Collection entries:

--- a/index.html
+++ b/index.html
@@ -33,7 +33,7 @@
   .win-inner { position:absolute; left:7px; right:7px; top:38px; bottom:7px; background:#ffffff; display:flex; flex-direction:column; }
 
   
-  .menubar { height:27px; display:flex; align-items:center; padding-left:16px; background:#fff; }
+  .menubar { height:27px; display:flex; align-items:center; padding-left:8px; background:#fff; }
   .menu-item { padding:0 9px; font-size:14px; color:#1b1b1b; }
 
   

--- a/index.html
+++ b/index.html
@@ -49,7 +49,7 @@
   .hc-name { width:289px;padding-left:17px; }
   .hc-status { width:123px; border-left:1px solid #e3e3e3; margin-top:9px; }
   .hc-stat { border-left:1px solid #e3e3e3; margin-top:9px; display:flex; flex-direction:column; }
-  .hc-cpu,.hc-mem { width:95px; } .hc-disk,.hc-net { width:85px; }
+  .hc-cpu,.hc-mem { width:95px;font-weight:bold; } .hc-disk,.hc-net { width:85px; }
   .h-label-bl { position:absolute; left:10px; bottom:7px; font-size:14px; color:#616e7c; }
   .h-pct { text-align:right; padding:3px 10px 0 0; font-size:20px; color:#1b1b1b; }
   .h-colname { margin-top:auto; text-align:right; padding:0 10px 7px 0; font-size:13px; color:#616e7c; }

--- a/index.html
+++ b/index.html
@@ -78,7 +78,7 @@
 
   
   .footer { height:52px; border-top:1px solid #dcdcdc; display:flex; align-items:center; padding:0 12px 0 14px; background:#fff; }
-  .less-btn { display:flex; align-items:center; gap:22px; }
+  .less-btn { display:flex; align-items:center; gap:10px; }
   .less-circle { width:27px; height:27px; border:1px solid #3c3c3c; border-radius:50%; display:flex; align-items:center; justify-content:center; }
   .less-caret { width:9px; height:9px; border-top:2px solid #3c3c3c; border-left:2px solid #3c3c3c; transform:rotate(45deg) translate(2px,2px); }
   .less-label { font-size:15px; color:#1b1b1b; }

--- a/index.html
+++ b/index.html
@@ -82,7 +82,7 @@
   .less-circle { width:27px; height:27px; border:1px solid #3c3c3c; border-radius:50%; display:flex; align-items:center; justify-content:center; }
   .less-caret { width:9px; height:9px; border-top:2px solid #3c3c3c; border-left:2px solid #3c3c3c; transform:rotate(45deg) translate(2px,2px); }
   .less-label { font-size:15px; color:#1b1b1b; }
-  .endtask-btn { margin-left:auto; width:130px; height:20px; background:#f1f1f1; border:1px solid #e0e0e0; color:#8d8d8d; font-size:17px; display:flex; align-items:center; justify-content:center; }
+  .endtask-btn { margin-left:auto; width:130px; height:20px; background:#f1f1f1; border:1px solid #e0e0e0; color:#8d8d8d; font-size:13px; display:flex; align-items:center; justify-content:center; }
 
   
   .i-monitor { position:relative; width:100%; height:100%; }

* * *

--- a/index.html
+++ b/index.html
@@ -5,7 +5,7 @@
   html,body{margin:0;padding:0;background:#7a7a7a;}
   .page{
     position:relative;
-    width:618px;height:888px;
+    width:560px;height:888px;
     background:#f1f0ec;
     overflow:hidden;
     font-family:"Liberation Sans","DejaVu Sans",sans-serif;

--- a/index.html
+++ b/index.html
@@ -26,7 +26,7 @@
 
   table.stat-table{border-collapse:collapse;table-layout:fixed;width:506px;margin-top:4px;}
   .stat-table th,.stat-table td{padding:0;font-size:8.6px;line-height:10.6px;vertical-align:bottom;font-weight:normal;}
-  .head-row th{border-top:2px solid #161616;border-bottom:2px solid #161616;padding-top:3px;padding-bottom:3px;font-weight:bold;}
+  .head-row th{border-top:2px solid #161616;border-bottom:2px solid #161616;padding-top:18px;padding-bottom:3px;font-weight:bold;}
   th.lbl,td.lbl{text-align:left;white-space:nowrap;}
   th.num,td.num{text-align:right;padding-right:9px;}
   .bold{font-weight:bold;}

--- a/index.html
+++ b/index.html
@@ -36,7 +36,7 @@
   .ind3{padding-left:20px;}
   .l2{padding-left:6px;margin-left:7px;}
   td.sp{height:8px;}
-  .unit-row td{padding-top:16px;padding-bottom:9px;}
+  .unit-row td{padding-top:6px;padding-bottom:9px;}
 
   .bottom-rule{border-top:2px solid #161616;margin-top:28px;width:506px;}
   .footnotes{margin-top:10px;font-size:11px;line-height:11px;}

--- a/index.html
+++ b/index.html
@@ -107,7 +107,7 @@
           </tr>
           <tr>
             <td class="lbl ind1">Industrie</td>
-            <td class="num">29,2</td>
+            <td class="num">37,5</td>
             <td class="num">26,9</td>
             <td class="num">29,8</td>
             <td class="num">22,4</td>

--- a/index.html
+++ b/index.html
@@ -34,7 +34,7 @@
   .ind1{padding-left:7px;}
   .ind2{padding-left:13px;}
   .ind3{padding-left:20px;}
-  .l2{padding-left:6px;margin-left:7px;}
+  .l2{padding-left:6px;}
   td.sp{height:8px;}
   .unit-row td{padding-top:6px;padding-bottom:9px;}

WORK REQUIRED: Set down, from the entries above, exactly the lines from the one with "display:flex; align-items:center; padding-left:8px;" up to and including the one with "#e0e0e0; color:#8d8d8d; font-size:17px;", and no other lines.

SOLUTION FOR THIS EXERCISE:
+  .menubar { height:27px; display:flex; align-items:center; padding-left:8px; background:#fff; }
   .menu-item { padding:0 9px; font-size:14px; color:#1b1b1b; }
 
   

--- a/index.html
+++ b/index.html
@@ -49,7 +49,7 @@
   .hc-name { width:289px;padding-left:17px; }
   .hc-status { width:123px; border-left:1px solid #e3e3e3; margin-top:9px; }
   .hc-stat { border-left:1px solid #e3e3e3; margin-top:9px; display:flex; flex-direction:column; }
-  .hc-cpu,.hc-mem { width:95px; } .hc-disk,.hc-net { width:85px; }
+  .hc-cpu,.hc-mem { width:95px;font-weight:bold; } .hc-disk,.hc-net { width:85px; }
   .h-label-bl { position:absolute; left:10px; bottom:7px; font-size:14px; color:#616e7c; }
   .h-pct { text-align:right; padding:3px 10px 0 0; font-size:20px; color:#1b1b1b; }
   .h-colname { margin-top:auto; text-align:right; padding:0 10px 7px 0; font-size:13px; color:#616e7c; }

--- a/index.html
+++ b/index.html
@@ -78,7 +78,7 @@
 
   
   .footer { height:52px; border-top:1px solid #dcdcdc; display:flex; align-items:center; padding:0 12px 0 14px; background:#fff; }
-  .less-btn { display:flex; align-items:center; gap:22px; }
+  .less-btn { display:flex; align-items:center; gap:10px; }
   .less-circle { width:27px; height:27px; border:1px solid #3c3c3c; border-radius:50%; display:flex; align-items:center; justify-content:center; }
   .less-caret { width:9px; height:9px; border-top:2px solid #3c3c3c; border-left:2px solid #3c3c3c; transform:rotate(45deg) translate(2px,2px); }
   .less-label { font-size:15px; color:#1b1b1b; }

--- a/index.html
+++ b/index.html
@@ -82,7 +82,7 @@
   .less-circle { width:27px; height:27px; border:1px solid #3c3c3c; border-radius:50%; display:flex; align-items:center; justify-content:center; }
   .less-caret { width:9px; height:9px; border-top:2px solid #3c3c3c; border-left:2px solid #3c3c3c; transform:rotate(45deg) translate(2px,2px); }
   .less-label { font-size:15px; color:#1b1b1b; }
-  .endtask-btn { margin-left:auto; width:130px; height:20px; background:#f1f1f1; border:1px solid #e0e0e0; color:#8d8d8d; font-size:17px; display:flex; align-items:center; justify-content:center; }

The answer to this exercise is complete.